▶ **Exercise**: Copy every record below exactly as it appears.

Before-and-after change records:
Content starts

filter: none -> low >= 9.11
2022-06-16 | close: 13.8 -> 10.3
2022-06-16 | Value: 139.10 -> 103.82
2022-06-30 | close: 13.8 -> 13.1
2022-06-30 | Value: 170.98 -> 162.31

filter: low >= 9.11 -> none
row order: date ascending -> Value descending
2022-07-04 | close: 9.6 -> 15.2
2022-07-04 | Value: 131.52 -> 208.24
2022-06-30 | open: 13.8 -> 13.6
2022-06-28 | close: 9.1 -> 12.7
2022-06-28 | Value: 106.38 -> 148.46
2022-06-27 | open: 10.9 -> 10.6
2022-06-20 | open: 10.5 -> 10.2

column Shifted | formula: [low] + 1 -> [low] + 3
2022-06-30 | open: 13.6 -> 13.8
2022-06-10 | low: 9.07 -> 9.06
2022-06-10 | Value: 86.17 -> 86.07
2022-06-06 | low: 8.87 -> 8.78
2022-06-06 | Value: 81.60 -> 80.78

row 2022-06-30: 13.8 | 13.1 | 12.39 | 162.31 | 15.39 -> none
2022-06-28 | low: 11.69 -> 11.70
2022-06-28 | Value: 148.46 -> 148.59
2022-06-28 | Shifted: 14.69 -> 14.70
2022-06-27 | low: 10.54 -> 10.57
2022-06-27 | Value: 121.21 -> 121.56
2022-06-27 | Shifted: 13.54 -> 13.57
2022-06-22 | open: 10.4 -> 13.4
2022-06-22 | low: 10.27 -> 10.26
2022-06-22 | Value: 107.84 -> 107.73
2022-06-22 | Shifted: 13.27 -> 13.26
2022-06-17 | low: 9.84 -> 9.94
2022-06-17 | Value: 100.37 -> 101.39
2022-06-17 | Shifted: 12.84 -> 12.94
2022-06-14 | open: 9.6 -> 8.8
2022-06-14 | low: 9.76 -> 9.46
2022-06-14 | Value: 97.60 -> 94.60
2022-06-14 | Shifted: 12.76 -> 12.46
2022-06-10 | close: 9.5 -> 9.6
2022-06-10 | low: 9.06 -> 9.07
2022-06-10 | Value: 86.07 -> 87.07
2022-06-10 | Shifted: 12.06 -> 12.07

Content ends

▶ **Result of this task**:
filter: none -> low >= 9.11
2022-06-16 | close: 13.8 -> 10.3
2022-06-16 | Value: 139.10 -> 103.82
2022-06-30 | close: 13.8 -> 13.1
2022-06-30 | Value: 170.98 -> 162.31

filter: low >= 9.11 -> none
row order: date ascending -> Value descending
2022-07-04 | close: 9.6 -> 15.2
2022-07-04 | Value: 131.52 -> 208.24
2022-06-30 | open: 13.8 -> 13.6
2022-06-28 | close: 9.1 -> 12.7
2022-06-28 | Value: 106.38 -> 148.46
2022-06-27 | open: 10.9 -> 10.6
2022-06-20 | open: 10.5 -> 10.2

column Shifted | formula: [low] + 1 -> [low] + 3
2022-06-30 | open: 13.6 -> 13.8
2022-06-10 | low: 9.07 -> 9.06
2022-06-10 | Value: 86.17 -> 86.07
2022-06-06 | low: 8.87 -> 8.78
2022-06-06 | Value: 81.60 -> 80.78

row 2022-06-30: 13.8 | 13.1 | 12.39 | 162.31 | 15.39 -> none
2022-06-28 | low: 11.69 -> 11.70
2022-06-28 | Value: 148.46 -> 148.59
2022-06-28 | Shifted: 14.69 -> 14.70
2022-06-27 | low: 10.54 -> 10.57
2022-06-27 | Value: 121.21 -> 121.56
2022-06-27 | Shifted: 13.54 -> 13.57
2022-06-22 | open: 10.4 -> 13.4
2022-06-22 | low: 10.27 -> 10.26
2022-06-22 | Value: 107.84 -> 107.73
2022-06-22 | Shifted: 13.27 -> 13.26
2022-06-17 | low: 9.84 -> 9.94
2022-06-17 | Value: 100.37 -> 101.39
2022-06-17 | Shifted: 12.84 -> 12.94
2022-06-14 | open: 9.6 -> 8.8
2022-06-14 | low: 9.76 -> 9.46
2022-06-14 | Value: 97.60 -> 94.60
2022-06-14 | Shifted: 12.76 -> 12.46
2022-06-10 | close: 9.5 -> 9.6
2022-06-10 | low: 9.06 -> 9.07
2022-06-10 | Value: 86.07 -> 87.07
2022-06-10 | Shifted: 12.06 -> 12.07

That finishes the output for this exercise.